Fans of the Baltimore Orioles seem to know a bad call when they see one. Heck, in this age of calling a spade a spade, identifying when the umpires or refs are out of line is part of what we do. Whether or not the Orioles have a lot of calls go against them or whether their opponents seem to get the benefit of the doubt is another story. But needless to say, there do seem to be major controversial calls in their games fairly frequently.

The Orioles’ NFL counterpart had a fairly major call go against them last night, which may or may not have affected their game. With the Baltimore Ravens trailing in the third quarter, an Arizona Cardinals’ runner appeared to be down by contact. In fact, a whistle appeared to blow – signifying the end of the play. However the Cardinal player got up and continued running inside the ten-yard line. The officials seemed a bit confused, but they went with it and allowed the play to continue.

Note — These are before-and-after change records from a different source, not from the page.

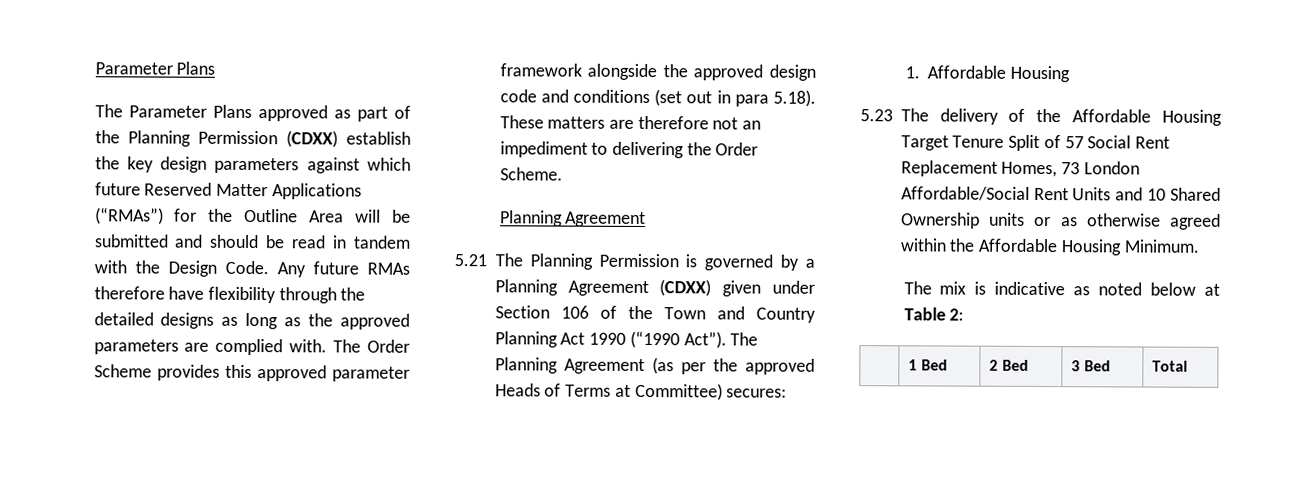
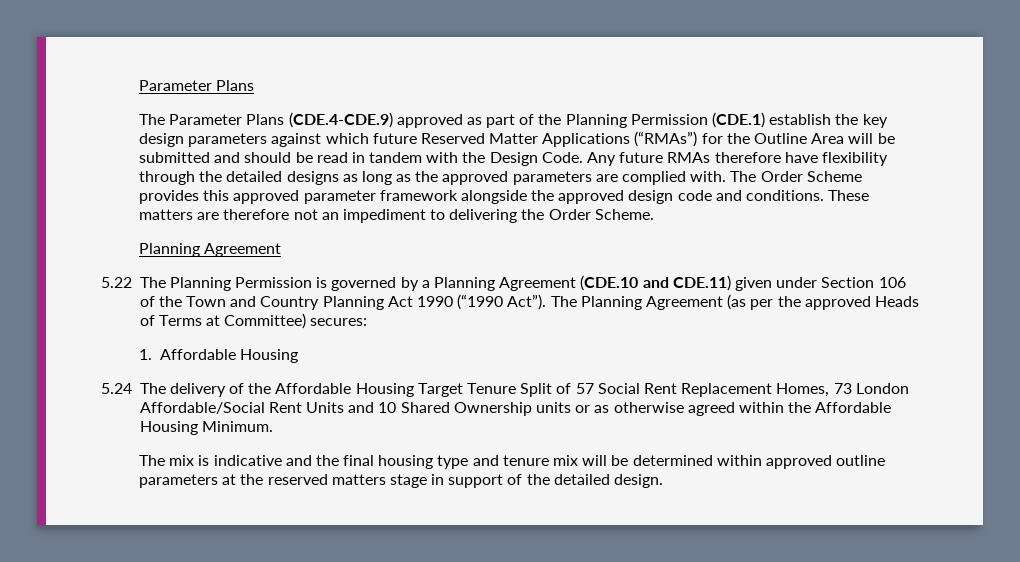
- The Parameter Plans approved as part of the Planning Permission (CDXX) establish the key design parameters against which future Reserved Matter Applications (“RMAs”) for the Outline Area will be submitted and should be read in tandem with the Design Code.
+ The Parameter Plans (CDE.4-CDE.9) approved as part of the Planning Permission (CDE.1) establish the key design parameters against which future Reserved Matter Applications (“RMAs”) for the Outline Area will be submitted and should be read in tandem with the Design Code.
- The Order Scheme provides this approved parameter framework alongside the approved design code and conditions (set out in para 5.18). These matters are therefore not an impediment to delivering the Order Scheme.
+ The Order Scheme provides this approved parameter framework alongside the approved design code and conditions. These matters are therefore not an impediment to delivering the Order Scheme.
- 5.21 The Planning Permission is governed by a Planning Agreement (CDXX) given under Section 106 of the Town and Country Planning Act 1990 (“1990 Act”).
+ 5.22 The Planning Permission is governed by a Planning Agreement (CDE.10 and CDE.11) given under Section 106 of the Town and Country Planning Act 1990 (“1990 Act”).
- 5.23 The delivery of the Affordable Housing Target Tenure Split of 57 Social Rent Replacement Homes, 73 London Affordable/Social Rent Units and 10 Shared Ownership units or as otherwise agreed within the Affordable Housing Minimum.
+ 5.24 The delivery of the Affordable Housing Target Tenure Split of 57 Social Rent Replacement Homes, 73 London Affordable/Social Rent Units and 10 Shared Ownership units or as otherwise agreed within the Affordable Housing Minimum.
- The mix is indicative as noted below at Table 2:
- | 1 Bed | 2 Bed | 3 Bed | Total
+ The mix is indicative and the final housing type and tenure mix will be determined within approved outline parameters at the reserved matters stage in support of the detailed design.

Obviously this isn’t a football column, but humor me for a moment. At the time I was in my car listening to the game on the radio, and they actually played the call back so that fans could hear the whistle blow. Ravens radio analyst Stan White made a great point; at least one official blew his whistle (possibly two), which means that guy decided not to own up to that fact. Furthermore, the Ravens had stopped and the side judge was apparently even already coming in to spot the ball. So everyone accept the runner thought the play was over – and the refs decided to adapt to that version of the story after the fact.

Courtesy of Bob DeChiara-USA TODAY Sports

Whether or not this play truly affected the outcome of the game is obviously unknown. While the Ravens did manage to rally late and had a golden opportunity to win the game at the end, they didn’t play well and unfortunately they probably deserved to lose. But teams still have a reasonable expectation of the right calls being made in these games, right?

As close as most sporting events are these days, yes it’s reasonable to expect the game officials to make the right calls. Granted that most people wouldn’t want to lose the human factor in games and have robots officiate them, however when the incorrect call is made it stands out like a sore thumb. As I said, whether the O’s are victims of perpetual bad calls is another story. But they do seem to frequently find themselves in minor controversies here and for whatever reason…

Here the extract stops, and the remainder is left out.